肖像権とは、人物の姿や形が持ちうる権利のこと。
概要
肖像権という言葉は一人歩きしがちであるが、日本の法律に肖像権という権利を規定した文章は存在しない。ゆえに刑法において肖像権侵害という罪で裁かれたり、罰則が与えられることはない。肖像権ではないが、類似する事例で該当する可能性があるのは名誉棄損罪、わいせつ物頒布罪、迷惑条例違反あたりである。
民事上では個人の肖像の扱いは、判例により人格権、および財産権のひとつとして保護されるべきものとされている。一般的に肖像権という言葉が使われた場合、このどちらかに該当する権利のことを言っているのかな?と想像するのが自然である。
この記事では以降、人格権と財産権について分類して説明する。
人格権
写真や映像を撮影したこと、あるいは撮影されたものが公開されたことによる損害が発生した場合、人格権のうち、プライバシーの侵害などに該当する場合がある。
ただしこれは多くの人が肖像権という言葉からイメージする、ただ「写真に撮られたくない権利」のような強力な力を持った権利ではなく、実質的な損害が発生した場合にその行為に対して人権の侵害を指摘するものである。
例えば、撮影された写真や映像が誹謗中傷を与える目的で公開され、それにより人格を否定されたとか、そのような実害が発生した場合に人格権の侵害が認められる。

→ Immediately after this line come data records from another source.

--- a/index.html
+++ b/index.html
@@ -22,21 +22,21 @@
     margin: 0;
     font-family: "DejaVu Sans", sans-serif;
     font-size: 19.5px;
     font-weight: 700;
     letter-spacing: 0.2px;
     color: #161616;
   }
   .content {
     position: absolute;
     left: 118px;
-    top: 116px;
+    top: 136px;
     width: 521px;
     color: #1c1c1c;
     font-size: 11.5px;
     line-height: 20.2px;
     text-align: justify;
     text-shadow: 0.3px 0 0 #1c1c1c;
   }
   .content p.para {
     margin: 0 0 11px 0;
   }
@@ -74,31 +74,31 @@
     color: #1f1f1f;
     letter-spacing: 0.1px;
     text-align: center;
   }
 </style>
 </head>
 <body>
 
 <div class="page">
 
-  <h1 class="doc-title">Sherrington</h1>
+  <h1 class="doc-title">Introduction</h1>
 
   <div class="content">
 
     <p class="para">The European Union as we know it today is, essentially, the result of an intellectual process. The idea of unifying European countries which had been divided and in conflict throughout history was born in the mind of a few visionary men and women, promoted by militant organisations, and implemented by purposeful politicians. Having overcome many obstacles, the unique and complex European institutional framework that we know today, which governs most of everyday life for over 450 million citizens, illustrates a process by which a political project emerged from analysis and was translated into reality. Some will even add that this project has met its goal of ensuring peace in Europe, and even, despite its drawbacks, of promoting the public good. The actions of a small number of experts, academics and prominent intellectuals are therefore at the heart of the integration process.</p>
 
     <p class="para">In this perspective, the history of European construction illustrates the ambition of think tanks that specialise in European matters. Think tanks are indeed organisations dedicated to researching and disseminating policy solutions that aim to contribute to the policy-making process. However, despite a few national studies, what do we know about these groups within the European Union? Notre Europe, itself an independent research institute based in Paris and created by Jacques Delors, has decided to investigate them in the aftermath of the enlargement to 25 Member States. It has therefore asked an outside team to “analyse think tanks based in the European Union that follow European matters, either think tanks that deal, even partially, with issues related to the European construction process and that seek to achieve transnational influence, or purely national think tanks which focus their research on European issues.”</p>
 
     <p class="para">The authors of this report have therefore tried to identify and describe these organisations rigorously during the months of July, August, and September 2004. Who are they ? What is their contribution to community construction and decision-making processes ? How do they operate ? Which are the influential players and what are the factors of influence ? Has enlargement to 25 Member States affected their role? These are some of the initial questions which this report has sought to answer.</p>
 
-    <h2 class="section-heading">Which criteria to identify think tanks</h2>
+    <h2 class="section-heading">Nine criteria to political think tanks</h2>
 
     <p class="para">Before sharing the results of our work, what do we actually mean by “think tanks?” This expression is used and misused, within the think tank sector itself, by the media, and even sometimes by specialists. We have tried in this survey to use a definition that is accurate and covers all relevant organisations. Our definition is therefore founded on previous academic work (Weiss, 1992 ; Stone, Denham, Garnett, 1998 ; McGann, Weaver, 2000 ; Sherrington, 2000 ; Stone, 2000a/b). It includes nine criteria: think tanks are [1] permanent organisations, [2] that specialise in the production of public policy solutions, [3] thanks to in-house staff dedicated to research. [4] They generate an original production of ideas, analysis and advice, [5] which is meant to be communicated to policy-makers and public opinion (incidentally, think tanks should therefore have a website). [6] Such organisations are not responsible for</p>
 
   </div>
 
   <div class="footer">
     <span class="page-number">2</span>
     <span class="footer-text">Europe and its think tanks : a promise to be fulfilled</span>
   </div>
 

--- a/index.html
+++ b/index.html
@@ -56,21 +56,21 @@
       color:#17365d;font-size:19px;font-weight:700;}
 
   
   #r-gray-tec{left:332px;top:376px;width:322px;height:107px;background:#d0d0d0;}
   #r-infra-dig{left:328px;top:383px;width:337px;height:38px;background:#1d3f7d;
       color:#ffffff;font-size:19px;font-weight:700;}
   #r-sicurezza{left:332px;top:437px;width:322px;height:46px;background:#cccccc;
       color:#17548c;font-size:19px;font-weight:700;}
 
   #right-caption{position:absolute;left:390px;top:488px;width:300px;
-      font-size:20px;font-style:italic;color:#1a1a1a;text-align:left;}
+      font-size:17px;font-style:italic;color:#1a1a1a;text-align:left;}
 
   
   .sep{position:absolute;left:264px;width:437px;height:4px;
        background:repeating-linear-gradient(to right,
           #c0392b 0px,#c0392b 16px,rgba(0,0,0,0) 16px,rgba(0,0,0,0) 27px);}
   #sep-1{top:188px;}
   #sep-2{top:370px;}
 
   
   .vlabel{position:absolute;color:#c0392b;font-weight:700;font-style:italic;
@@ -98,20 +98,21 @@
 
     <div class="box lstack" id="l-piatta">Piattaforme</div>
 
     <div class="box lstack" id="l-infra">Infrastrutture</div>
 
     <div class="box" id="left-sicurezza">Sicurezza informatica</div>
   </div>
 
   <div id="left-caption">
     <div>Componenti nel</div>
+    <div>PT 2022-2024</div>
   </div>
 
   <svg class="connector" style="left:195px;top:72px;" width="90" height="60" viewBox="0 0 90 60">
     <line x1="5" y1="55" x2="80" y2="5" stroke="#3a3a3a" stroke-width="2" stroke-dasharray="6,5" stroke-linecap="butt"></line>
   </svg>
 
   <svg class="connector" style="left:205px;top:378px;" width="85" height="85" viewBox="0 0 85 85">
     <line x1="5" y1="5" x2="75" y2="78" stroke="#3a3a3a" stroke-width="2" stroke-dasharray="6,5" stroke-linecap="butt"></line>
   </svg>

自宅などのプライベートな空間での写真や映像が無断で撮影・公開された場合も、プライバシー権の侵害行為と考えられる。逆に、駅や道端、多数の人が集まるイベント会場など、公共に開かれた場所での一般的な撮影行為はプライバシーの侵害には該当しない。
財産権(パブリシティ権)
芸能人や有名人など、その人物の氏名や肖像そのものに商業的な価値がある場合、そこに財産的価値があると見なされ、財産権により保護される。この「有名人の氏名・肖像を財産的に利用する権利」をパブリシティ権と言う。

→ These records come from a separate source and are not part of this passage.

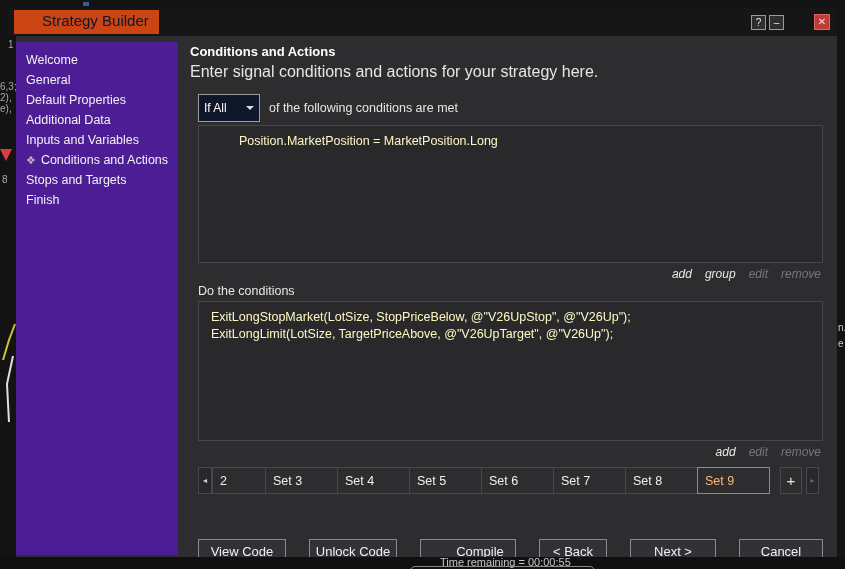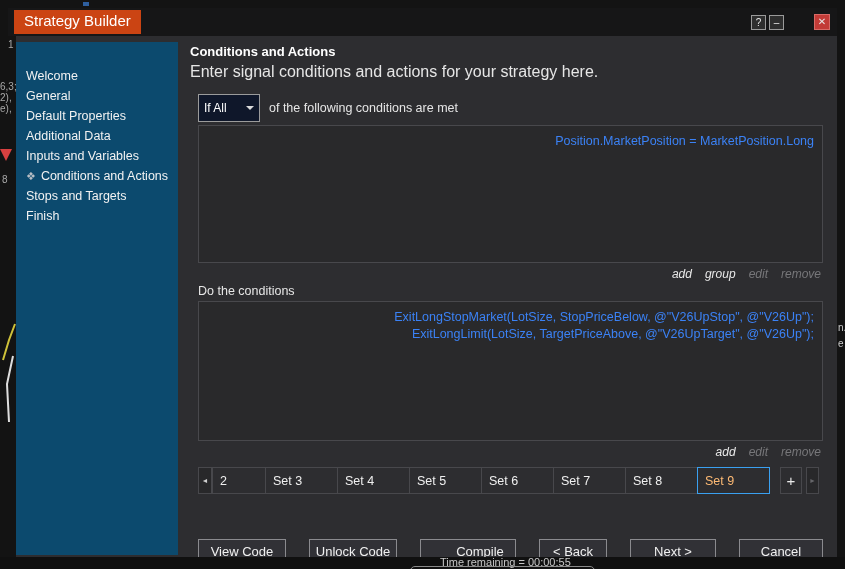--- a/index.html
+++ b/index.html
@@ -25,55 +25,55 @@
     border-top:12px solid #d84040;
   }
   .curves { position:absolute; left:0; top:318px; }
 
   
   .titlebar {
     position:absolute; left:8px; top:8px; width:829px; height:28px;
     background:#161617; display:flex; align-items:center; z-index:6;
   }
   .title-badge {
-    margin-left:6px; background:#cb4413; color:#ffffff;
-    font-size:15px; padding:2px 10px 4px 10px; line-height:18px;
+    margin-left:6px; background:#cb4413; color:#0f172a;
+    font-size:15px; padding:2px 10px 4px 28px; line-height:18px;
   }
   .tb-buttons { margin-left:auto; margin-right:7px; display:flex; align-items:center; gap:3px; }
   .tb-btn {
     width:15px; height:15px; background:#2e2e2e; border:1px solid #9a9a9a;
     color:#e8e8e8; font-size:10px; line-height:13px; text-align:center; cursor:default;
   }
   .tb-btn.close { background:#c23b37; border-color:#d86a66; width:16px; height:16px; margin-left:27px; font-size:10px; }
 
   .dialog-body {
     position:absolute; left:16px; top:36px; width:821px; height:521px;
     background:#2d2d30; z-index:5;
   }
   .sidebar {
     position:absolute; left:0; top:6px; bottom:2px; width:162px;
-    background:#0c4a6e; padding-top:24px;
+    background:#4c1d95; padding-top:8px;
   }
   .side-item { height:20px; line-height:20px; padding-left:10px; font-size:12.5px; color:#f2f2f2; white-space:nowrap; cursor:default; }
   .side-item .sel-icon { color:#b9bec4; margin-right:5px; font-size:11px; }
 
   .main { position:absolute; left:174px; top:6px; width:633px; }
   .page-title { font-size:13px; font-weight:bold; color:#ffffff; margin:2px 0 4px 0; }
   .page-subtitle { font-size:16px; color:#e6e6e6; }
   .inner { margin-left:8px; width:625px; }
 
   .cond-row { display:flex; align-items:center; gap:9px; margin-top:13px; }
   .select {
     width:62px; height:28px; background:#0f172a; border:1px solid #9b9b9b;
     display:flex; align-items:center; padding:0 5px; font-size:12px; color:#fff; cursor:default;
   }
   .chev { margin-left:auto; width:0; height:0; border-left:4px solid transparent; border-right:4px solid transparent; border-top:4px solid #dcdcdc; }
   .cond-caption { font-size:12.5px; color:#e6e6e6; }
 
-  .box { background:#29292b; border:1px solid #48484c; margin-top:3px; font-size:12.5px; color:#3b82f6;text-align:right; }
+  .box { background:#29292b; border:1px solid #48484c; margin-top:3px; font-size:12.5px; color:#fef9c3; }
   .box.conditions { height:138px; padding:7px 8px 8px 40px; }
   .box.actions { height:140px; padding:7px 8px 8px 12px; }
   .box .line { line-height:17px; white-space:nowrap; }
 
   .links { display:flex; justify-content:flex-end; gap:13px; font-size:12px; font-style:italic; margin:4px 2px 1px 0; }
   .link { color:#e8e8e8; cursor:default; }
   .link.disabled { color:#77777a; }
 
   .do-label { font-size:12.5px; color:#e6e6e6; margin-top:3px; }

例えばアイドルの写真を無断で販売していた場合や、無断で配布していた場合などがパブリシティ権の侵害となる。インターネット上に無断で掲載しても侵害になる。
侵害が認められれば損害賠償や画像の取り下げを要求できる。俗に言う肖像権のイメージに近いのはこちらのほうだが、芸能人などの有名人しか該当しないことに注意。
権利の適応例
街頭で写真を撮影していて、写り込む人に許可を取らないと権利侵害になる?
前述したとおり、公共の場所やイベント会場などで、特に撮影禁止ともされていない場所での一般的な撮影行為はプライバシー侵害にはなりません。本人が拒否しているのにしつこく追い回して撮影したとか、スカートの中を覗きこんで撮影した等の場合は迷惑禁止条例等に該当する可能性があります。いずれにしろ、撮影行為そのものが人格権の侵害となっているわけではありません。
個人が特定できるレベルの撮影でも、公共の場ではあまり問題になりません。例えばTV局が台風中継の時に街行く人を撮影したり、高校野球中継で観客の中からかわいい子をアップで撮影しても問題にはなりません。
政治家には肖像権が無いと聞きましたが?
政治家などの公人は、公私に関わらずあらゆる情報が国民の政治的意思決定の判断材料になり得るため、パブリシティー権、プライバシー権は一般的な国民よりも制限されます。例えば不倫現場を撮影し公開しても、報道の自由が優先されます。
他人が写り込んだ写真をインターネットに公開してはいけない?
写っている人が芸能人などパブリシティ権を持つ人物であった場合はこれの侵害にあたります。パブリシティ権を持たない一般的な人物の場合、公共の場所で撮影されたものであればプライバシーの侵害にはなりませんが、無用なトラブルを避けるためにも一言許可を取れるのならば取っておいたほうが良いでしょう。このあたりは権利の問題ではなく、マナーの問題と言えます。
自宅でPCの壁紙にするなど、個人で楽しむぶんには芸能人であっても問題ありません。